Dziś chciałabym przywołać misia i to nie jakiegoś takiego zwykłego misia, ale Misia Paddingtona. Chyba - bo nie mogę zaręczyć - oglądałam Paddingtona jak byłam mała. Wikipedia wskazuje, że to całkiem możliwe, więc zakładam, że właśnie stąd znam tego uroczego zwierza w niebieskim płaszczyku i czerwonym kapeluszu. Ale tak między bogiem a prawdą, nie jestem w stanie sobie przypomnieć nic więcej z mojego dzieciństwa, co by dotyczyło Paddingtona i mojej przygody z nim. A i możliwe, że - kiedyś tam, z 15 lat temu - słyszałam fragmenty książek o misiu. U mnie w podstawówce była akcja "Cała Polska czyta dzieciom", na każdej długiej przerwie jakiś nauczyciel czytał coś dla dzieci, pamiętam Harry'ego Pottera i Mikołajka, co do Paddintona nie jestem pewna, ale pasuje mi do konwencji tych spotkań. Swoją drogą, ciekawa jestem czy ta akcja jest ciągle kontynuowana, bo pamiętam, że to uwielbiałam.
W każdym razie - ostatnio Miś Paddington powrócił do mnie z impetem. Nie wiem, co się dokładnie stało, że nagle sobie o nim przypomniałam, ale doszłam do wniosku, że ten nowy film fabularny zobaczyć po prostu muszę, tym bardziej, że sam miś jest zrobiony prześlicznie. Zazwyczaj nad niczym się tak nie zachwycam, ale słuchajcie - spójrzcie na tę jego piękną twarzyczkę, nosek, oczka i to ubranko. Sam cukier. Do tego Paddinton jest tak rozczulająco naiwny, kocha marmoladę i mówi takim pięknym, uroczym angielskim (oglądałam w oryginale, ponieważ mój chłopak nie znosi polskiego dubbingu, więc poszłam na ustępstwa, czego się nie robi dla Paddingtona!). Mój zachwyt nie miał końca, no zakochałam się i nie wiem dodatkowo dlaczego. Przecież to miś, miś z Darkest Peru, ale ciągle tylko nieistniejący pluszak. Nie wiem, co mi ten miś zrobił, ale do teraz jestem rozczulona i wzruszona jak myślę o tym pięknym zwierzu.

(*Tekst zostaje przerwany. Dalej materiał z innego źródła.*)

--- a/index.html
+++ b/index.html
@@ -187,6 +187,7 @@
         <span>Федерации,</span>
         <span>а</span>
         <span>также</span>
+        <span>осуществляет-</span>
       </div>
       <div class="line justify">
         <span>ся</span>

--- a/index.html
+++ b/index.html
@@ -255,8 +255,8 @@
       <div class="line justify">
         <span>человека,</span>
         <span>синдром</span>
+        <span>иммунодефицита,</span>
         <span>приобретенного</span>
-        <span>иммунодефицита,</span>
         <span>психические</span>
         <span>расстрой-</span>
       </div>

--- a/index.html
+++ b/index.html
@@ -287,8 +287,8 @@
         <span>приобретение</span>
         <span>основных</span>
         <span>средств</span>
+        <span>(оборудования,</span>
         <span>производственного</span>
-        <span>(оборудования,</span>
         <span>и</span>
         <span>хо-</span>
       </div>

Ale przejdźmy do samego filmu, bo przecież to chyba najważniejsze. Paddington - bo tak nazywa się film - pojawił się w polskich kinach ponad rok temu, ponad miesiąc po premierze światowej. I tak niezły czas, jak dla mnie. Reżyserem i współscenarzystą jest Paul King, który wcześniej zrobił tylko Bunny and the Bull, raczej niezbyt znany, niezależny film (który możecie sobie zobaczyć na iPli, ja może skorzystam). Jeśli chodzi o obsadę, to mamy też parę znanych nazwisk: Hugh Bonneville (Downton Abbey) gra Henry'ego, Sally Hawkins (Kwiat Pustyni) wciela się w Mary, a głosem Paddinton jest Ben Wihshaw (fangirling bardzo mocno). Poza tym w obsadzie znajdziemy Petera Capaldiego czy Nicole Kidman. Prawda, że zachęcająco? Bardzo nawet.

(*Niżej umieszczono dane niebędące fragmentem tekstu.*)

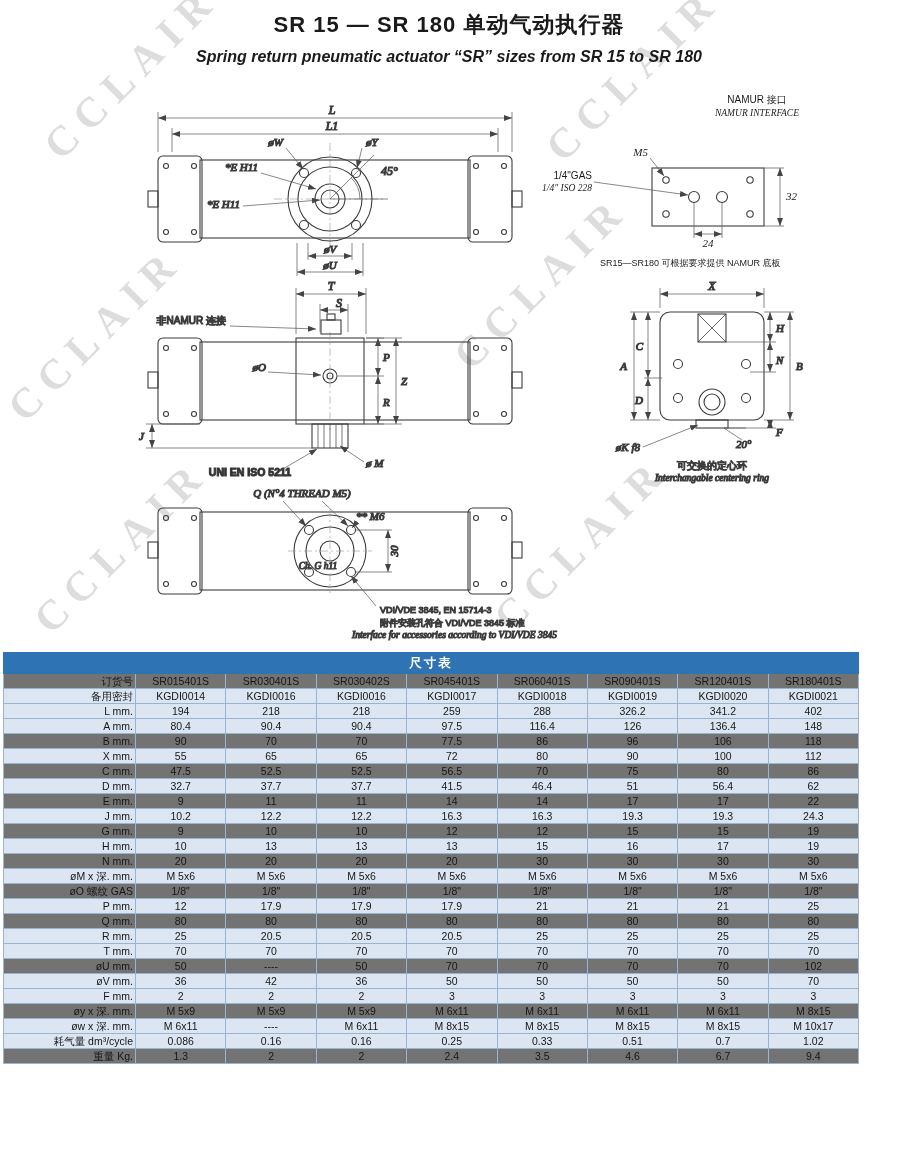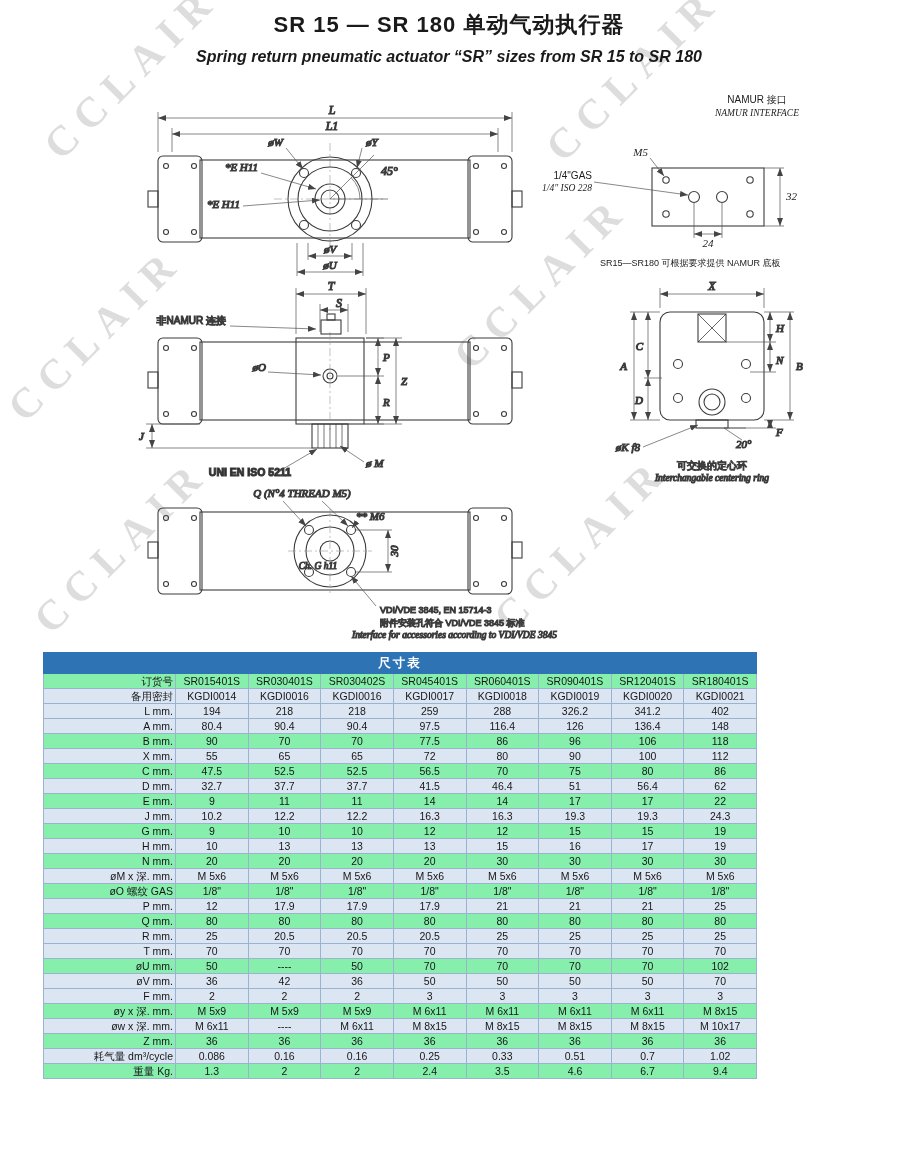--- a/index.html
+++ b/index.html
@@ -36,10 +36,10 @@
   .smI  { font:italic 9.5px "Liberation Serif", serif; }
 
   table.dim-table {
-    position:absolute; left:3px; top:652px; width:714px; z-index:2;
+    position:absolute; left:3px; top:652px; width:856px; z-index:2;
     border-collapse:collapse; table-layout:fixed;
     font-family:"Liberation Sans", sans-serif; font-size:10.5px;
-    border:1px solid #7da7cc; background:#86efac;margin-left:40px;
+    border:1px solid #7da7cc; background:#737373;
   }
   table.dim-table th, table.dim-table td {
     border:1px solid #9ab4cf; padding:0 2px; text-align:center;

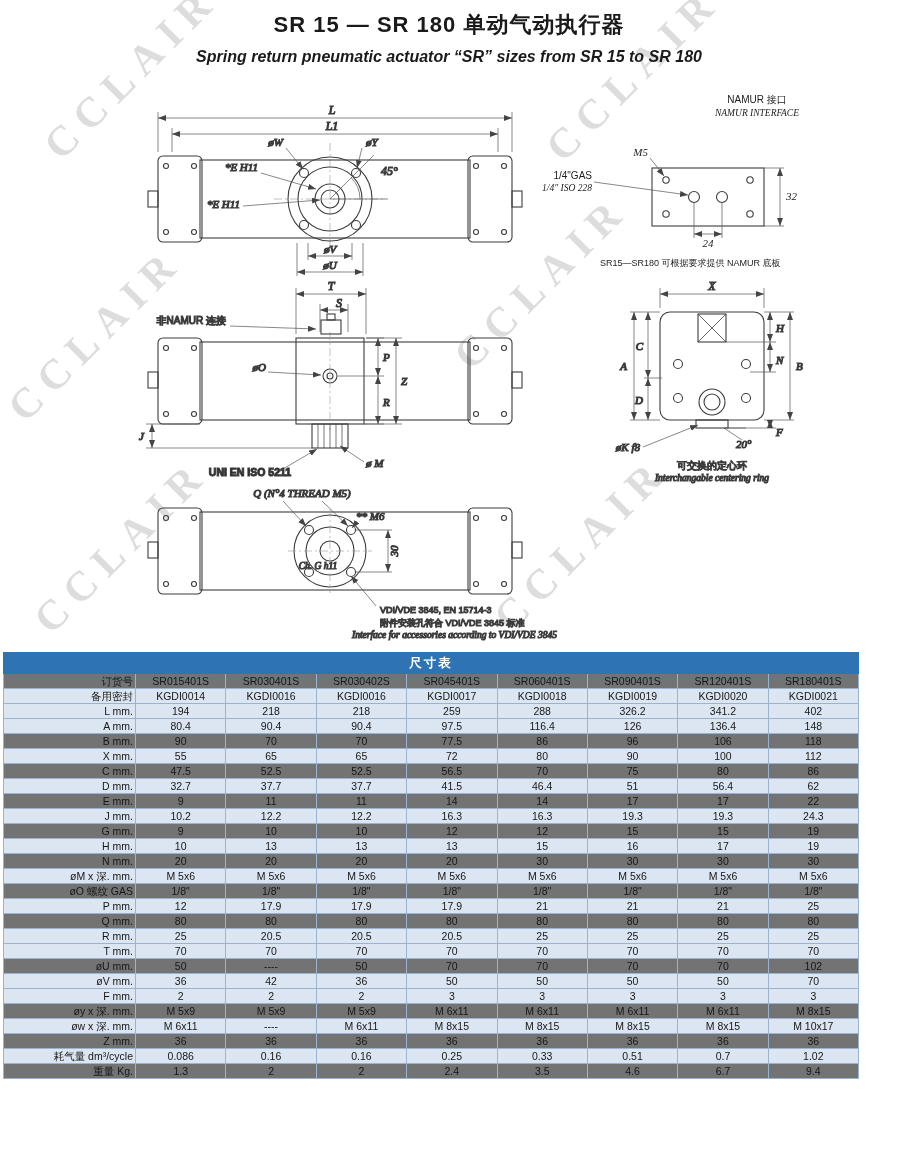--- a/index.html
+++ b/index.html
@@ -628,17 +628,6 @@
           <td>M 8x15</td>
           <td>M 10x17</td>
         </tr>
-        <tr>
-          <td class="label">Z mm.</td>
-          <td>36</td>
-          <td>36</td>
-          <td>36</td>
-          <td>36</td>
-          <td>36</td>
-          <td>36</td>
-          <td>36</td>
-          <td>36</td>
-        </tr>
         <tr class="alt">
           <td class="label">耗气量    dm³/cycle</td>
           <td>0.086</td>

Ja polecam bardzo, polecam bardzo. Bo to półtorej godziny czystej, bezpretensjonalnej zabawy i wzruszeń (no ja przepraszam bardzo, ale mnie miś, śpiący na deszczu na ławce, łamie serce). Nie spodziewajmy się tutaj kina wysokiej klasy, przemyśleń czy szalonej fabuły. Tutaj dostaniemy coś, co będzie dla nas "comforting", doda nam otuchy po ciężkim, smutnym i męczącym dniu. Najlepiej zamówić sobie pizzę z salami, nałożyć maseczkę na twarz i poprzeżywać film jakby się było dzieckiem.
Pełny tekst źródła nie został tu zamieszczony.